Keeping that in mind, let me give you a couple of examples of messages I get on a weekly basis:
“Hi! I have 3 small children and they absolutely love animals. Can we come see your cows and tour your farm?”
“Hello! I want to start a homestead and get my own family milk cow. Can I come follow you around and learn about animals and see your farm?”
My answer is typically, automatically, no. While I do enjoy teaching people about animals and agriculture, and think it’s important, people and animals together are a liability and our insurance frowns upon it. And if the story above doesn’t already convey it, animals are unpredictable. Even ones that you handle every day, multiple times a day. They are still 1000+ lb beasts with a mind of their own. They are not pets. Had this been a small child that had been where my leg was, they would have been severely injured or worse, and that is not something for which I am willing to be responsible.
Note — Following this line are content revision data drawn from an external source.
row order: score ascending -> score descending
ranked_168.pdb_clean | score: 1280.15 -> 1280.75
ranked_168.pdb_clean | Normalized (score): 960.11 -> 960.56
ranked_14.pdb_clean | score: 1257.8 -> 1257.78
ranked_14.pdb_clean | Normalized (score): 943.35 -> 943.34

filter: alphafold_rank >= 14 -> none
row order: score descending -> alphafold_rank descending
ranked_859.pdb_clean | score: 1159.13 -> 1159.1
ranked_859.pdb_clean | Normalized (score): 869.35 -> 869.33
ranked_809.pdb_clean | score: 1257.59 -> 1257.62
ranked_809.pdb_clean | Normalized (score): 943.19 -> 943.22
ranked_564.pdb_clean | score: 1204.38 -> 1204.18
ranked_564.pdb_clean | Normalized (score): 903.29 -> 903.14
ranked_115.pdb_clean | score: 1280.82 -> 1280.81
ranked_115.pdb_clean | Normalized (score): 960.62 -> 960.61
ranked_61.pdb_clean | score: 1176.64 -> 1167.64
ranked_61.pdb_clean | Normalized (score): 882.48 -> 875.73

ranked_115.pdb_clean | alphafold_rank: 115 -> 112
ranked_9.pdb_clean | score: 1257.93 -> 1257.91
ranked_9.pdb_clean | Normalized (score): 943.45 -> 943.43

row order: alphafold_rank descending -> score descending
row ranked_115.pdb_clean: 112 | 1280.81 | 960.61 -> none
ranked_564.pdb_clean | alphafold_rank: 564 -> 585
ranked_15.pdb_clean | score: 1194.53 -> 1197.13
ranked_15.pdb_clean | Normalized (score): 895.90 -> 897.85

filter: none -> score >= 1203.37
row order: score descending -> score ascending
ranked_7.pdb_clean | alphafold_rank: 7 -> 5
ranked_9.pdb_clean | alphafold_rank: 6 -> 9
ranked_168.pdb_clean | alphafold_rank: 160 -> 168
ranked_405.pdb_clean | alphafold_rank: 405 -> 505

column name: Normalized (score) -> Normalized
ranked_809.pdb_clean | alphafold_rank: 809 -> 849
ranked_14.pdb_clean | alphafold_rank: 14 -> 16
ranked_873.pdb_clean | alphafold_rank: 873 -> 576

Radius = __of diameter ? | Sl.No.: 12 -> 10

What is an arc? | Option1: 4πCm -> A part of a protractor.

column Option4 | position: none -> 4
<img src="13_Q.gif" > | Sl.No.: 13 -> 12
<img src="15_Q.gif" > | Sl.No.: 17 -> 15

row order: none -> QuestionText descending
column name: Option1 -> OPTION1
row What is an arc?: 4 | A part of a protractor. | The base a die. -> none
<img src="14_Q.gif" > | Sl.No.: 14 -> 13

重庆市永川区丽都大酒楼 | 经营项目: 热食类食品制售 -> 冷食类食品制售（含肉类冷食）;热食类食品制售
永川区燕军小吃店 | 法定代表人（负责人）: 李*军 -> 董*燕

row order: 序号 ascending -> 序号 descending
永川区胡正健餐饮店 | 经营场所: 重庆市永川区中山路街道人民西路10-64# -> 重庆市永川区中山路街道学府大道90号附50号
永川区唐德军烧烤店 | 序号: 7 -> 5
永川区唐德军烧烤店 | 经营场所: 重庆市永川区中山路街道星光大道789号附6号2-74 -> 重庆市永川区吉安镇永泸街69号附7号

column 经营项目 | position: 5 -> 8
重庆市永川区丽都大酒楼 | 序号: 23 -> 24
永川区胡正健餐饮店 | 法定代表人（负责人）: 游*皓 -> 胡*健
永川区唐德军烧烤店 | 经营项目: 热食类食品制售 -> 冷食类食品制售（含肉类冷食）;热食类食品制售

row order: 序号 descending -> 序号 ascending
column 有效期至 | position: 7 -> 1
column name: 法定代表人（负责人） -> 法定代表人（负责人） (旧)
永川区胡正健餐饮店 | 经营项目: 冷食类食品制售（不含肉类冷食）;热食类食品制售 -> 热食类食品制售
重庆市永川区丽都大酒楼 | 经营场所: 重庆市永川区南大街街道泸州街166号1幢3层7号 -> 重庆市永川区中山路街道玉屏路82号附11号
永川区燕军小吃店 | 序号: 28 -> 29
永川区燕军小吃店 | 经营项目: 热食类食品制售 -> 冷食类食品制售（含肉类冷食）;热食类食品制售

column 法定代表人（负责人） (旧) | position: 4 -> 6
Beyond that, there really isn’t much to “tour” here at our place and it’s exactly that: our place, our home. We don’t have a market or a storefront or a petting zoo. We have a fenced property with an electric gate. We have to grant access to those wanting to come in and try to be selective in doing so.
So with all that said, I don’t write this to shame or make anyone feel bad. I write this because I want everyone to understand why we aren’t open to the public and why I’m likely not going to give you a tour of the farm. We aren’t trying to hide anything (in fact, I try to be overly transparent in our practices) and we aren’t being mean or unfriendly. Not to mention there are just not enough hours in the day to try to coordinate with visitors or entertain those who decide to show up unannounced. My dream goal for this business, far in the future, is to have a bigger property, just for the farm, that will also be an educational destination where people can come to learn about agriculture and the dairy industry, see it in person and interact with the animals. Kind of like a Fair Oaks without the drama. LOL.
Know that we appreciate everyone’s interest in our products and farm, and we wouldn’t be doing this if not for the demand from all our awesome customers!